DATA PROVIDED

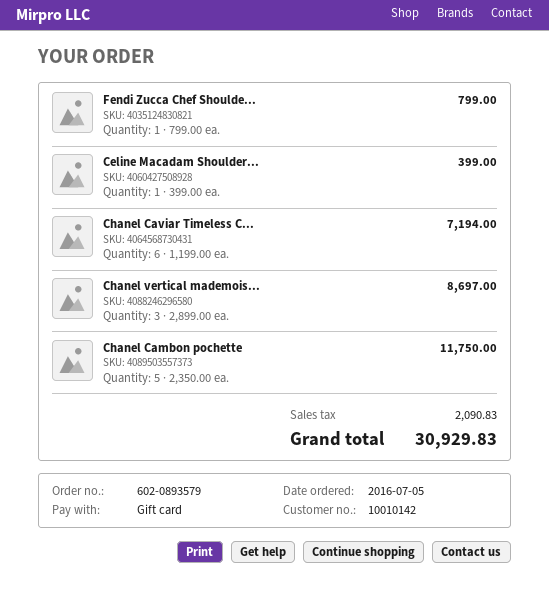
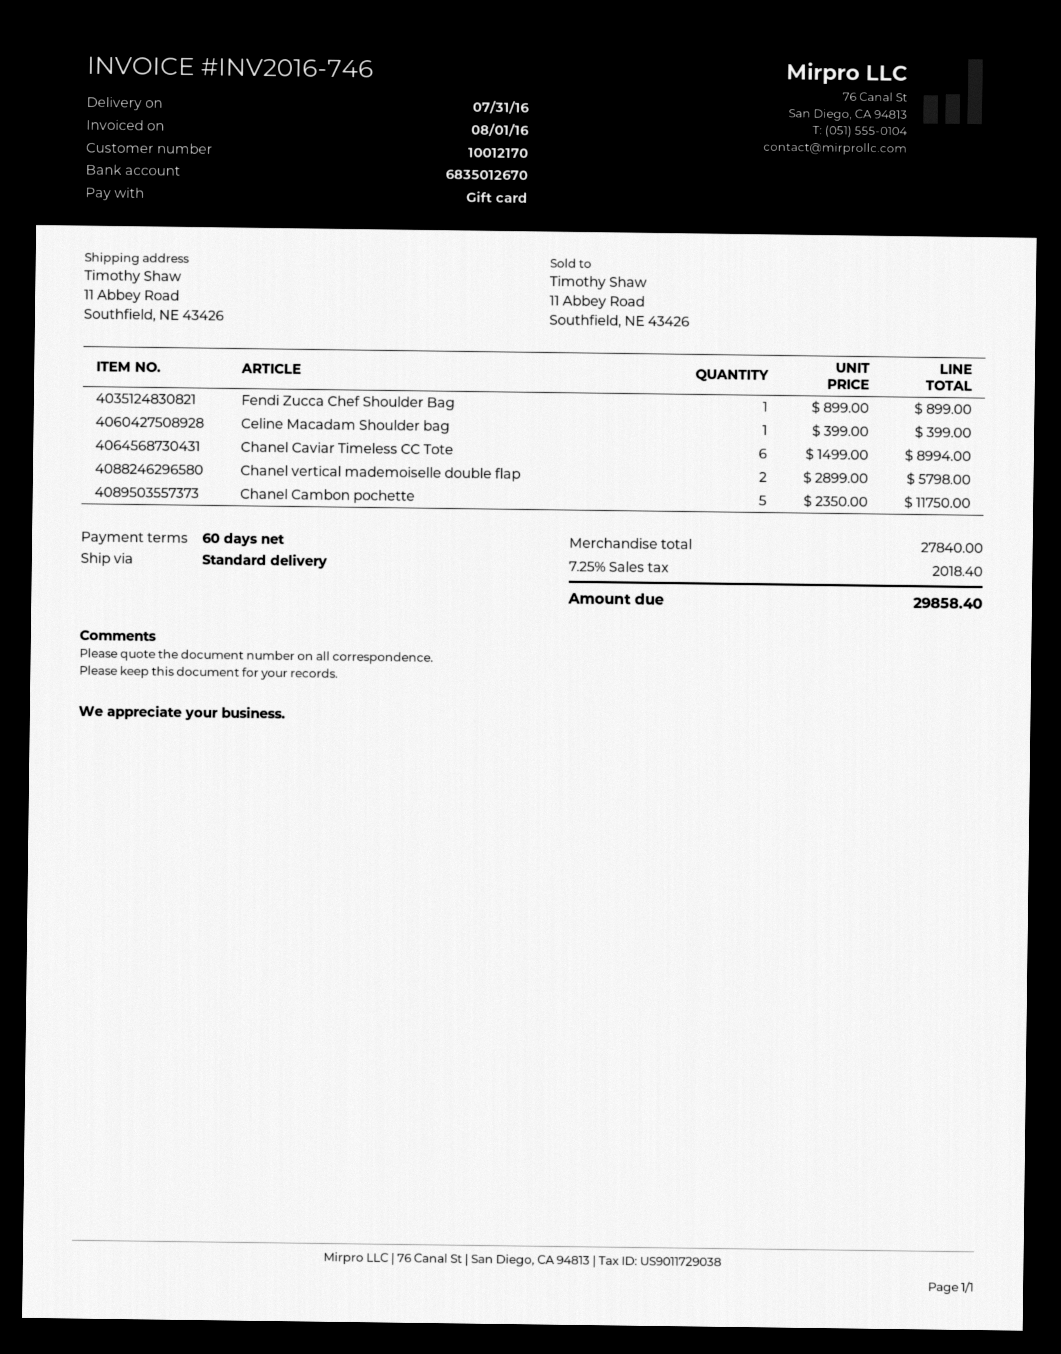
customer number: 10010142 -> 10012170
Fendi Zucca Chef Shoulde...: 1 x 799.00 = 799.00 -> 1 x 899.00 = 899.00
Chanel Caviar Timeless C...: 6 x 1199.00 = 7194.00 -> 6 x 1499.00 = 8994.00
Chanel vertical mademois...: 3 x 2899.00 = 8697.00 -> 2 x 2899.00 = 5798.00
tax: 2090.83 -> 2018.40
total: 30929.83 -> 29858.40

ASSIGNMENT
Filter these records, keeping every line where the word "Chanel" occurs.

SOLUTION TO THE PROBLEM
Chanel Caviar Timeless C...: 6 x 1199.00 = 7194.00 -> 6 x 1499.00 = 8994.00
Chanel vertical mademois...: 3 x 2899.00 = 8697.00 -> 2 x 2899.00 = 5798.00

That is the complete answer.